Exercise instructions:
A single number is the answer here: how many lines of the entries contain "section"?

------ Extracted data ------

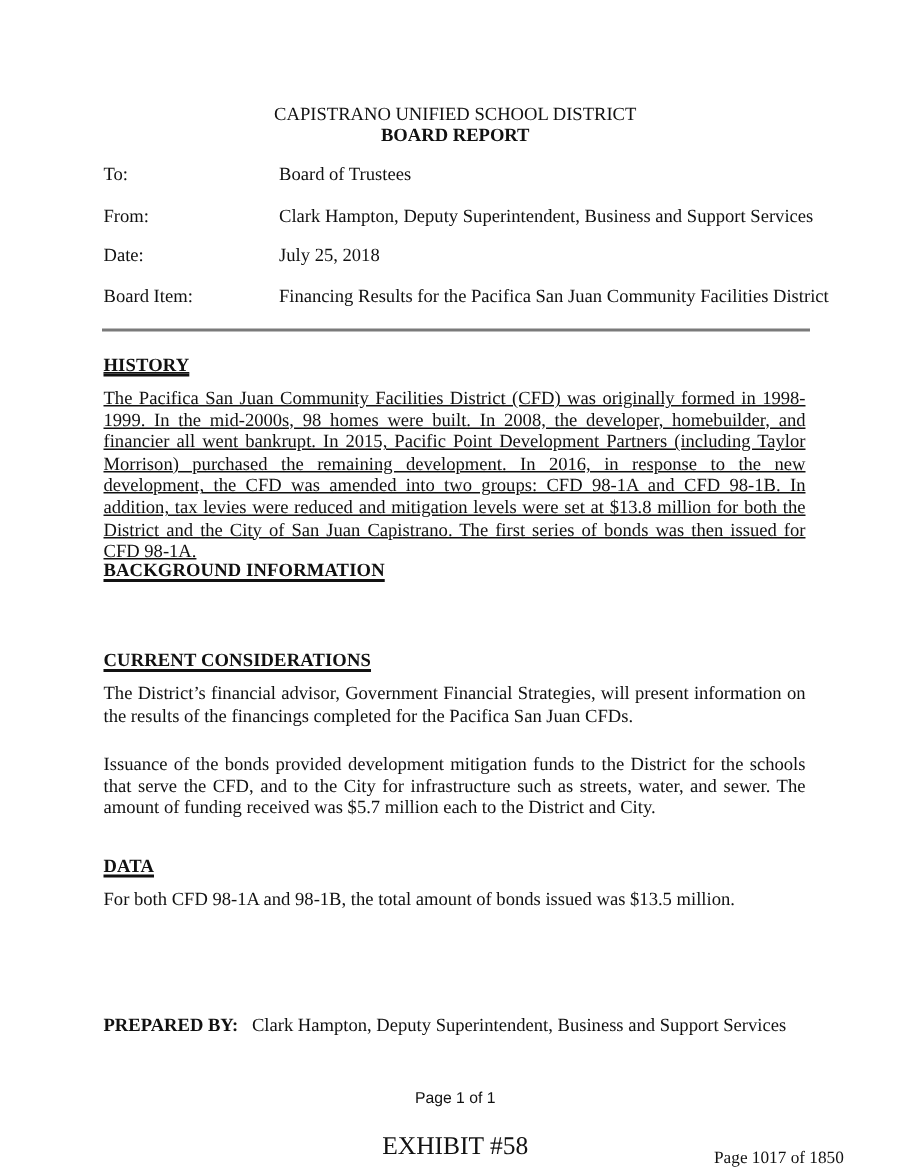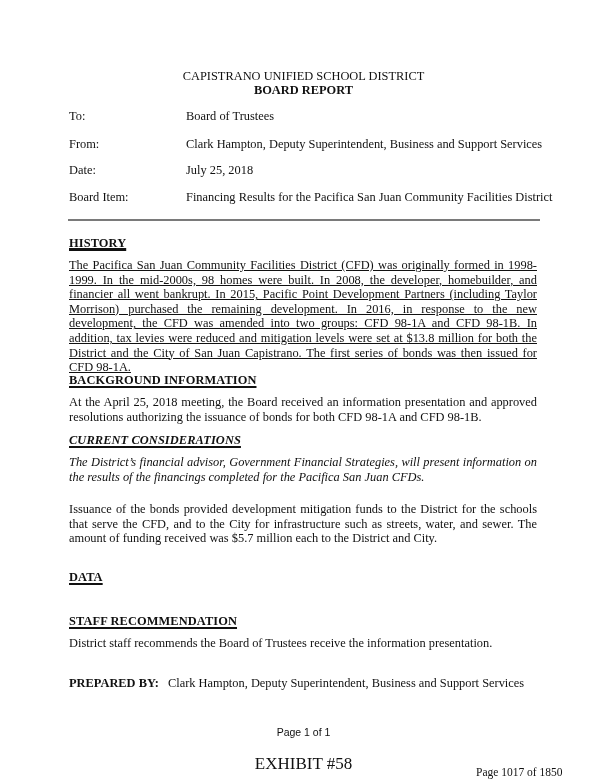--- a/index.html
+++ b/index.html
@@ -49,40 +49,36 @@
 
   <div class="rule"></div>
 
   <div class="section" style="top:236px;text-decoration:underline;">
     <div class="heading">HISTORY</div>
     <div class="para">The Pacifica San Juan Community Facilities District (CFD) was originally formed in 1998-1999. In the mid-2000s, 98 homes were built. In 2008, the developer, homebuilder, and financier all went bankrupt. In 2015, Pacific Point Development Partners (including Taylor Morrison) purchased the remaining development. In 2016, in response to the new development, the CFD was amended into two groups: CFD 98-1A and CFD 98-1B. In addition, tax levies were reduced and mitigation levels were set at $13.8 million for both the District and the City of San Juan Capistrano. The first series of bonds was then issued for CFD 98-1A.</div>
   </div>
 
   <div class="section" style="top:373px;">
     <div class="heading">BACKGROUND INFORMATION</div>
-    <div class="para">At the April 25, 2018 meeting, the Board received an information presentation and approved resolutions authorizing the issuance of bonds for both CFD 98-1A and CFD 98-1B.</div>
   </div>
 
-  <div class="section" style="top:433px;font-style:italic;">
+  <div class="section" style="top:433px;">
     <div class="heading">CURRENT CONSIDERATIONS</div>
     <div class="para">The District’s financial advisor, Government Financial Strategies, will present information on the results of the financings completed for the Pacifica San Juan CFDs.</div>
   </div>
 
   <div class="section" style="top:494px;">
     <div class="para">Issuance of the bonds provided development mitigation funds to the District for the schools that serve the CFD, and to the City for infrastructure such as streets, water, and sewer. The amount of funding received was $5.7 million each to the District and City.</div>
   </div>
 
   <div class="section" style="top:570px;">
     <div class="heading">DATA</div>
+    <div class="para">For both CFD 98-1A and 98-1B, the total amount of bonds issued was $13.5 million.</div>
   </div>
 
-  <div class="section" style="top:614px;">
-    <div class="heading">STAFF RECOMMENDATION</div>
-    <div class="para">District staff recommends the Board of Trustees receive the information presentation.</div>
-  </div>
 
   <div class="prepared">
     <b>PREPARED BY:</b>
     <span>Clark Hampton, Deputy Superintendent, Business and Support Services</span>
   </div>
 
   <div class="footer-page">Page 1 of 1</div>
   <div class="exhibit">EXHIBIT #58</div>
   <div class="page-count">Page 1017 of 1850</div>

------

Worked solution:
7